About Tolkien: I think he has great virtues and great flaws as a writer. He was a brilliant craftsman from earlier materials. He had a great sense of the use and manipulation of English, within a limited pastoral framework. He was a master of the music of English. He was a great literary architect, and knew how to build and pace a huge novel naturally. His larger than life characters have a mythic appeal. His sense of atmosphere is strong. He knows and uses the right word at all times: a rare virtue.
He also has recourse to deus ex machinas all too often (Gandalf's reappearance; the multiple rescues by eagle; etc). He had no knowledge of, or interest in, combat, even though he uses it: he just gives a vague sense of what's going on, and concentrates on a few people's activities. His notion, woven into his fiction, that "the average people must be protected from the horrors of reality" makes me personally sick to my stomach; and that same opinion still underscores much of politics in many lands, I'm afraid. His villians tend to ridiculous stereotypes, especially the lesser ones: I still can't forget the orcs sneering at Frodo in standard English public school fashion, "He can't take his medicine."

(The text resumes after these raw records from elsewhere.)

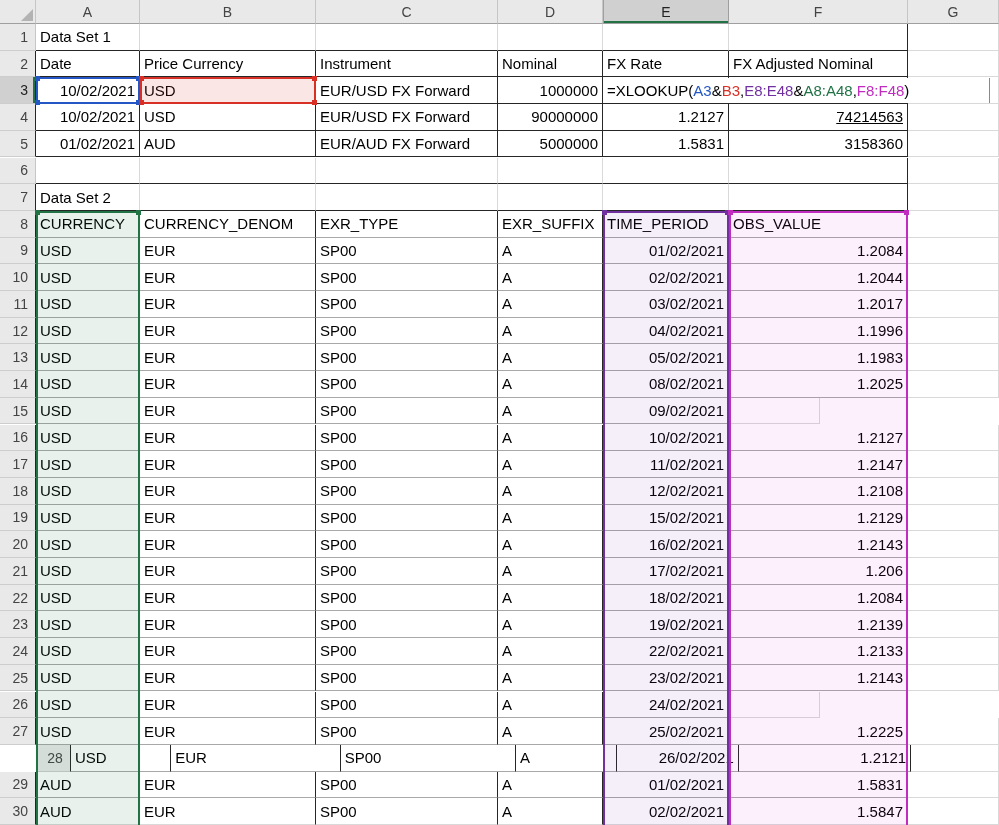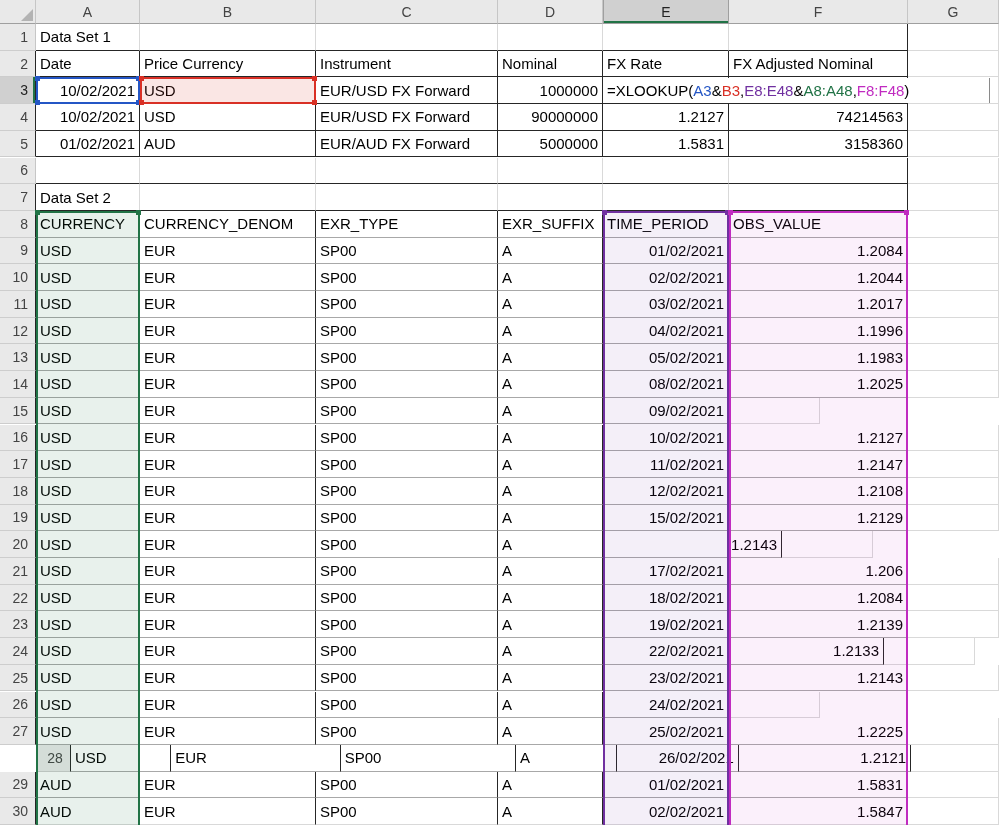"74214563" div.cell { text-decoration: none -> underline }
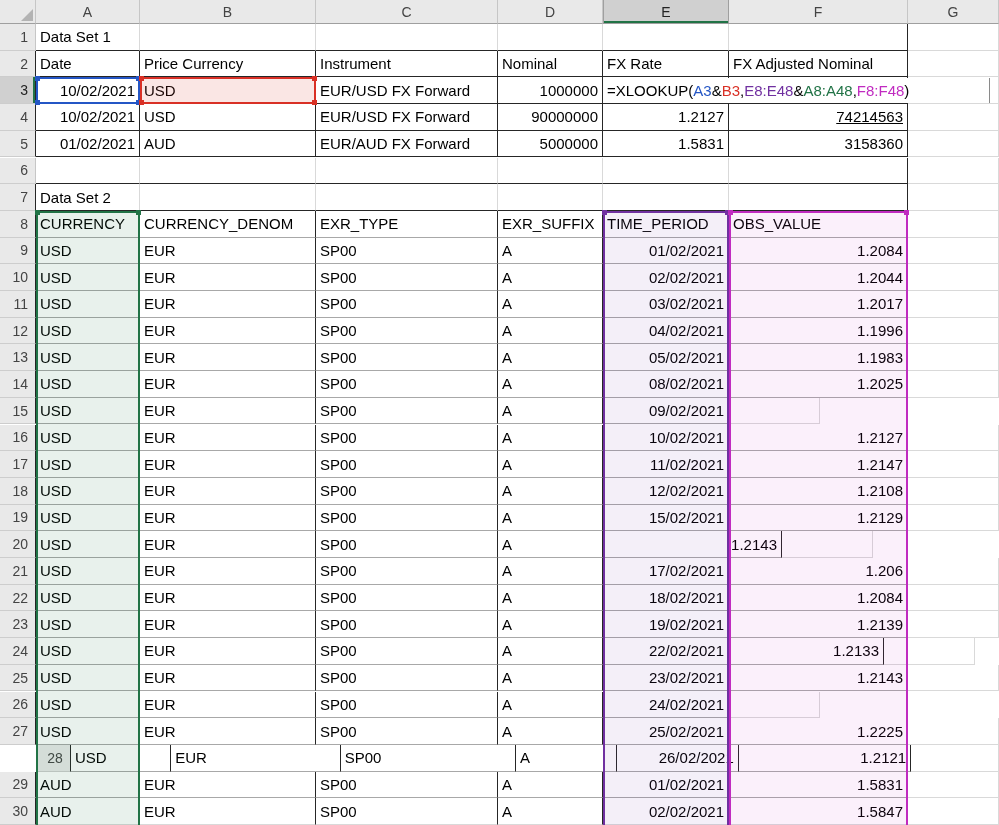"16/02/2021" div.cell { html: none -> <div>16/02/2021</div> }
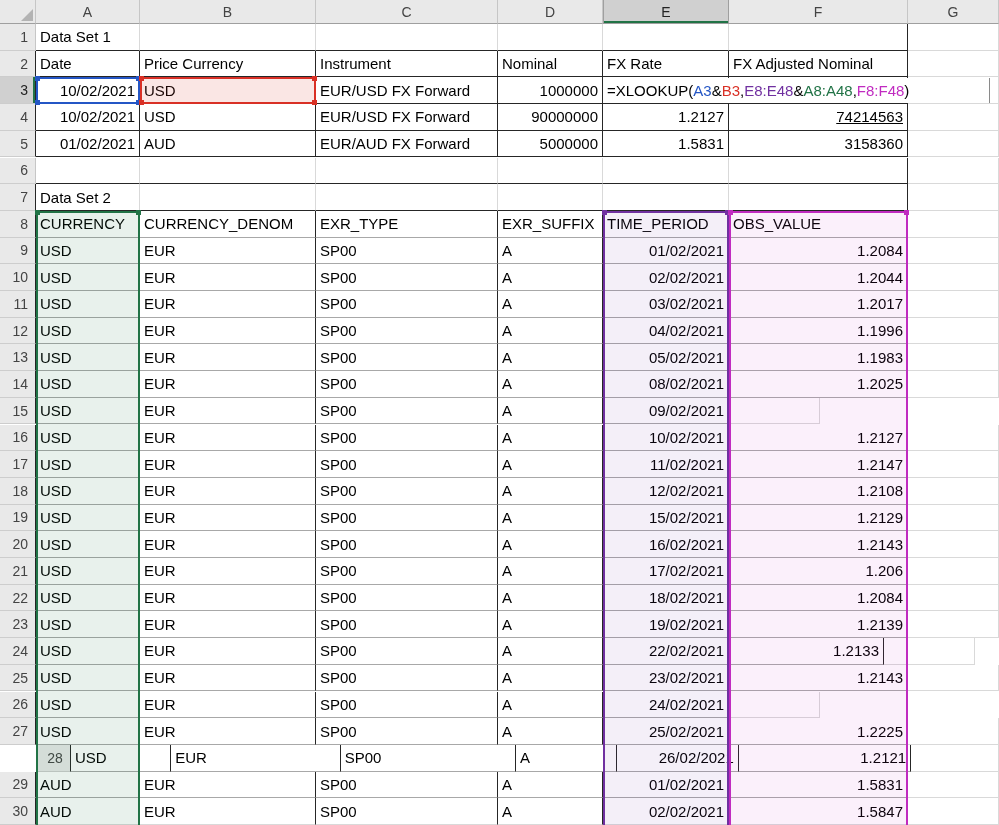"1.2133" div.cell { width: 155px -> 179px }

I also don't care for his universal way of depicting specific races; but that may be because I know the nasty shadow of the Edwardian background Tolkien derived from. It's the same one that fostered a whole ton of books (including some by the likes of GK Chesterton and Arthur Conan Doyle--but not his Sherlock Holmes series) in which individuals are all depicted, positively or negatively, by supposed hereditary groups: all Russians were subtle and violence prone, all Jews were envious and spiteful of their "betters," all Celtic types were noble and fearless, etc. And there is *some* of that under the skin of Tolkien's books, with his oh-so-noble-and-magical elves, or his grumpy, secluded, suspicious, money-grubbing dwarves. An isolated elf or dwarf (Gimli, for example) may be different, but only to point out the uniformity of all the others. Damn it, I want elves with adenoid problems! Beautiful, sensitive dwarven priestesses!
Enough. I'm sure there's plenty to attack me upon, up there. Have fun.